* [Available data]
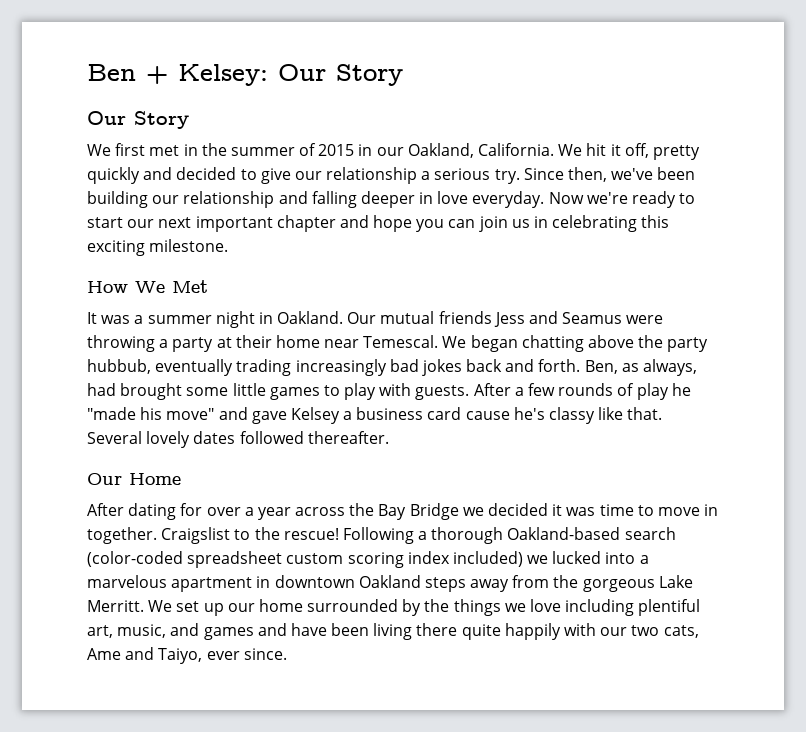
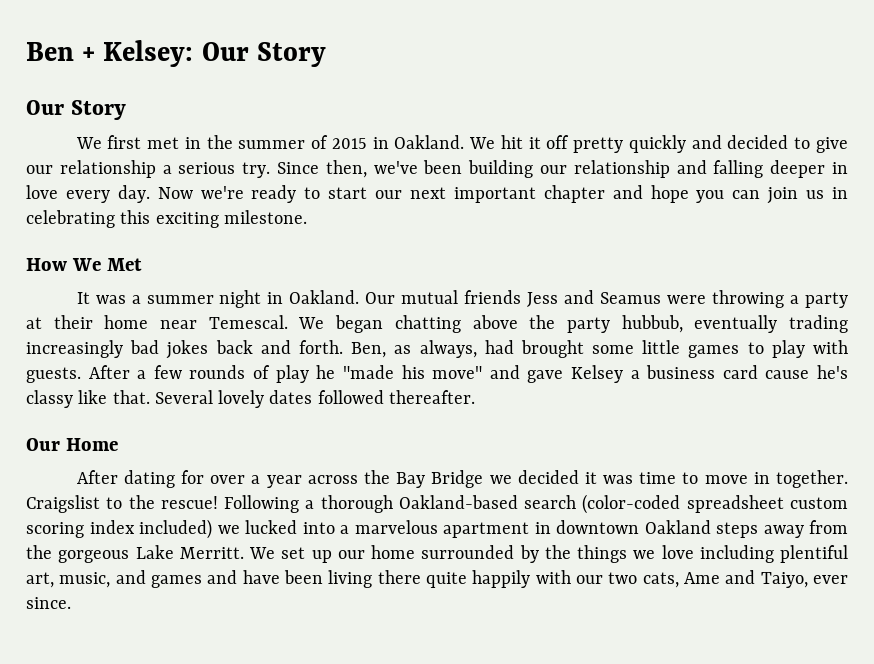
[376,143,555,158] our Oakland, California. -> [394,135,465,149] Oakland.
[624,143,649,158] off, -> [546,135,570,149] off
[472,191,545,208] everyday. -> [65,185,150,203] every day.

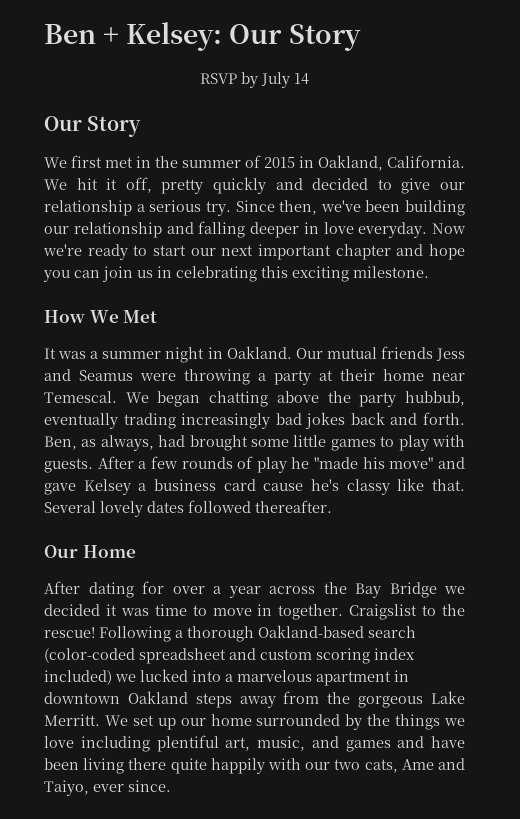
(326, 54) none -> [200,72,309,88] // RSVP by July 14
[394,135,465,149] Oakland. -> [318,155,465,171] Oakland, California.
[546,135,570,149] off -> [125,177,152,193] off,
[65,185,150,203] every day. -> [358,222,428,238] everyday.
(784, 504) none -> [229,648,256,660] and

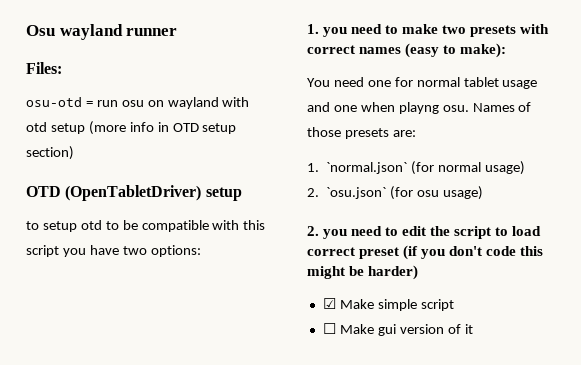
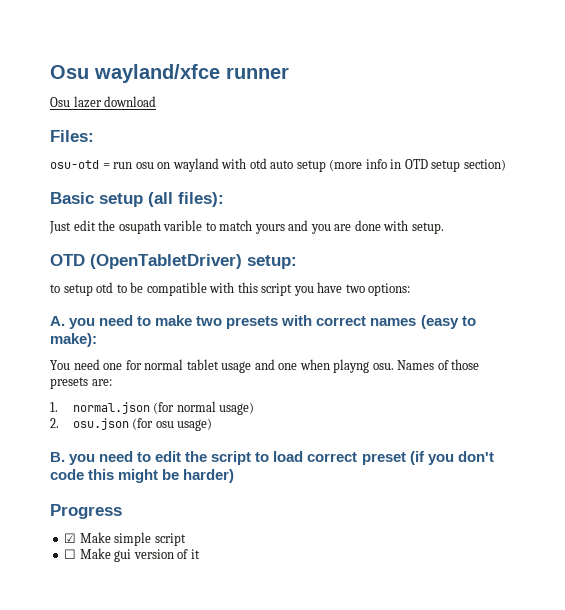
[26,24,123,40] Osu wayland -> [50,64,220,83] Osu wayland/xfce
(178, 32) none -> [50,96,157,108] // Osu lazer download
(47, 127) none -> [270,160,294,169] auto
(74, 153) none -> [50,192,224,207] [49,220,444,234] // Basic setup (all files): // Just edit the osupath varible to match yours and you are done with setup.
[205,187,242,201] setup -> [247,255,297,269] setup:
[307,24,319,34] 1. -> [50,316,65,326] A.
[326,162,408,174] `normal.json` -> [72,402,150,414] normal.json
[326,187,387,199] `osu.json` -> [72,418,129,430] osu.json
[307,226,319,236] 2. -> [50,452,65,462] B.
(419, 272) none -> [50,504,122,519] // Progress

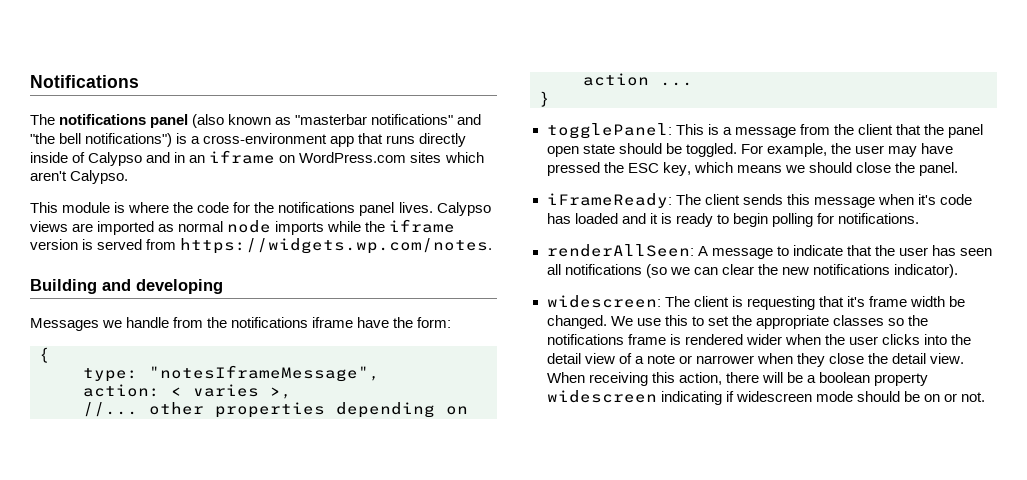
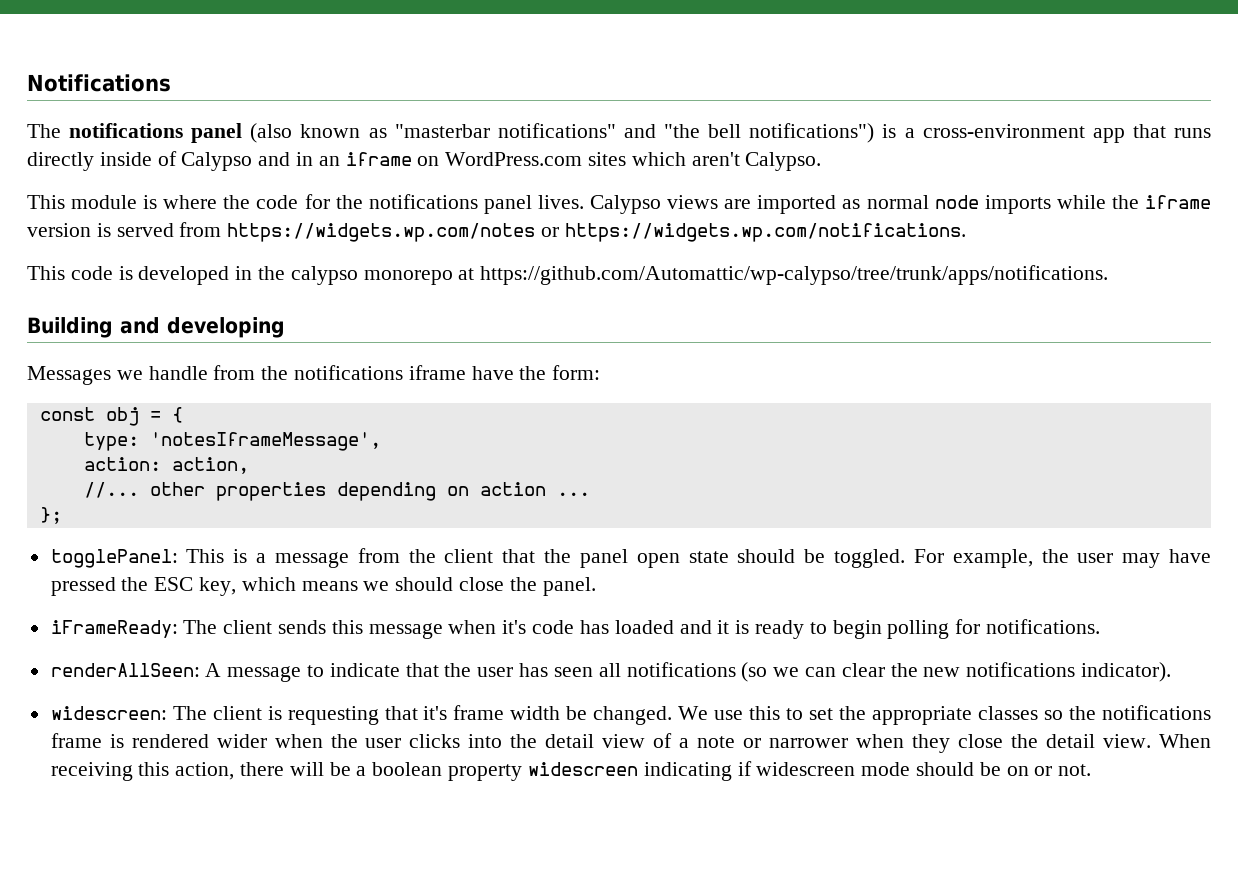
[180,238,493,254] https://widgets.wp.com/notes. -> [227,223,966,242] [27,265,1109,285] https://widgets.wp.com/notes or https://widgets.wp.com/notifications. // This code is developed in the calypso monorepo at https://github.com/Automattic/wp-calypso/tree/trunk/apps/notifications.
(452, 322) none -> [39,407,161,426] const obj =
[149,365,380,382] "notesIframeMessage", -> [149,432,381,451] 'notesIframeMessage',
[171,384,292,399] < varies >, -> [171,457,249,474] action,
[539,91,550,107] } -> [39,507,62,524] };

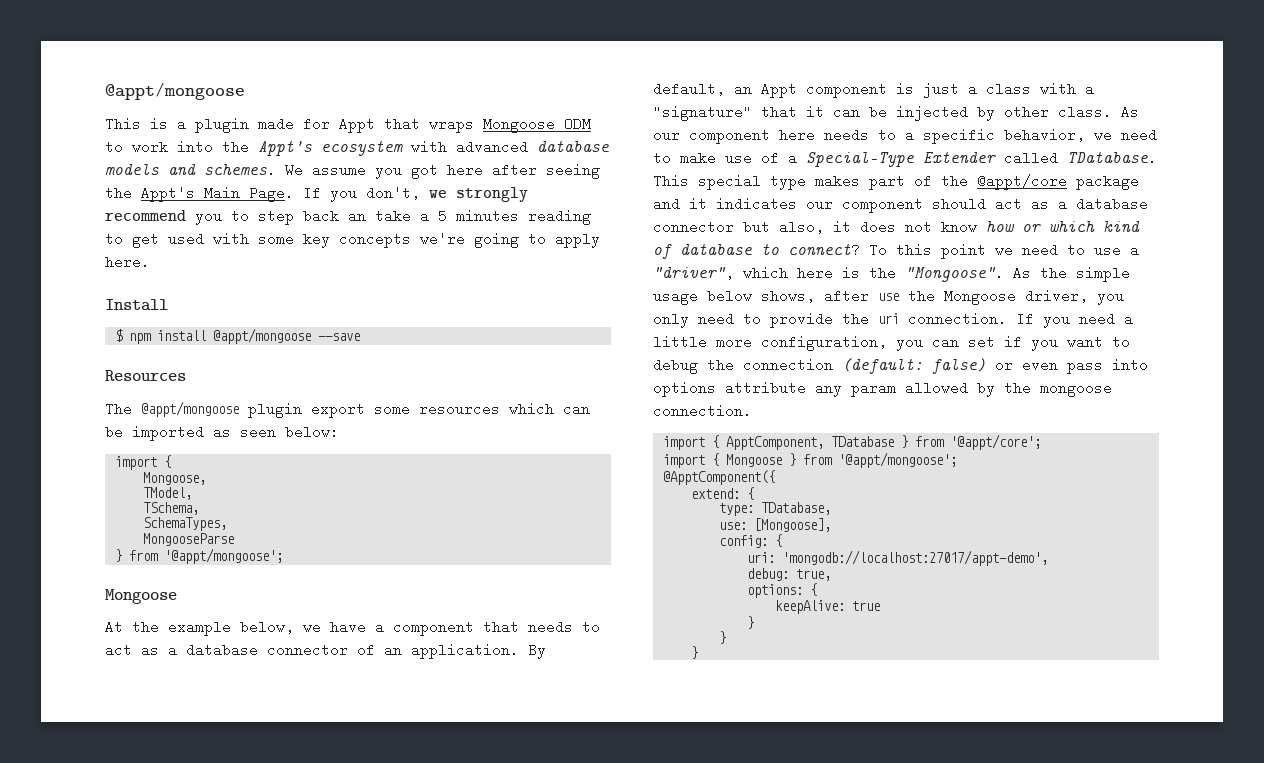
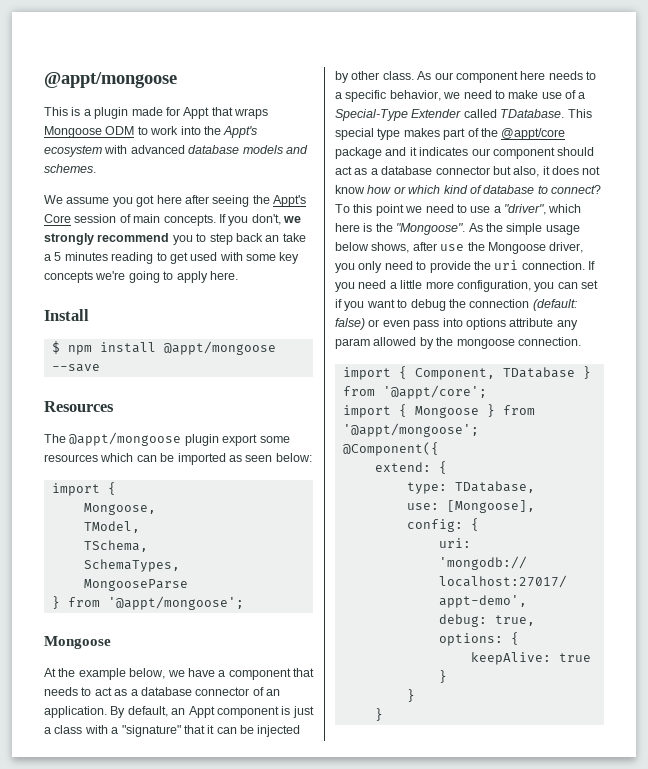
(276, 170) none -> (96, 168) //
[204,186,294,202] Main Page. -> [44,214,216,226] Core session of main concepts.
[725,436,824,450] ApptComponent, -> [414,368,495,380] Component,
[662,470,775,485] @ApptComponent({ -> [342,442,439,456] @Component({

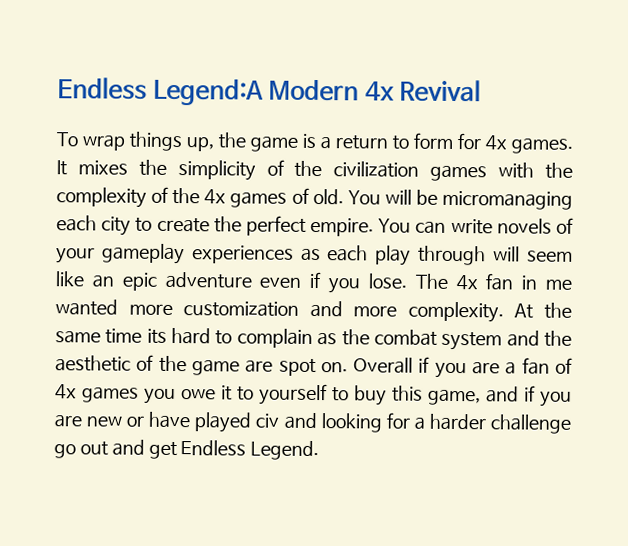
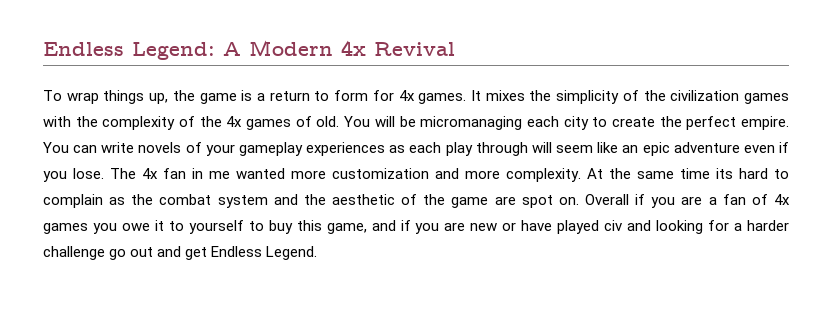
[57,77,264,106] Endless Legend:A -> [43,42,241,60] Endless Legend: A

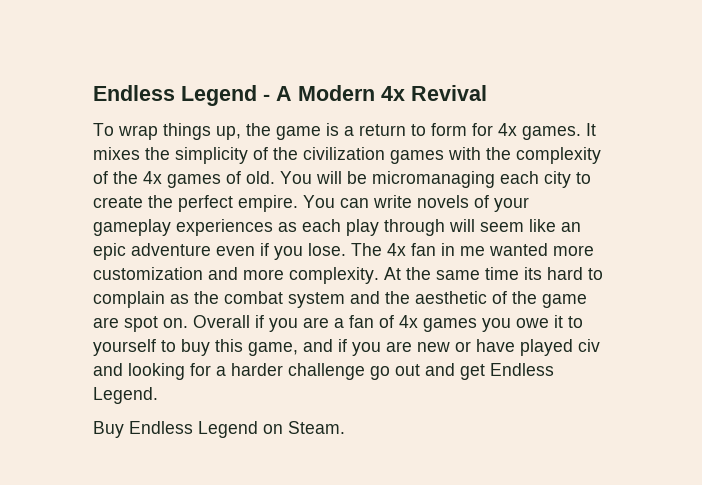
[43,42,215,60] Endless Legend: -> [93,85,270,106] Endless Legend -
(318, 253) none -> [93,421,345,438] // Buy Endless Legend on Steam.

* [Task brief] Pull from the data each line where the string "California" turns up.

* [Exercise output]
[376,143,555,158] our Oakland, California. -> [394,135,465,149] Oakland.
[394,135,465,149] Oakland. -> [318,155,465,171] Oakland, California.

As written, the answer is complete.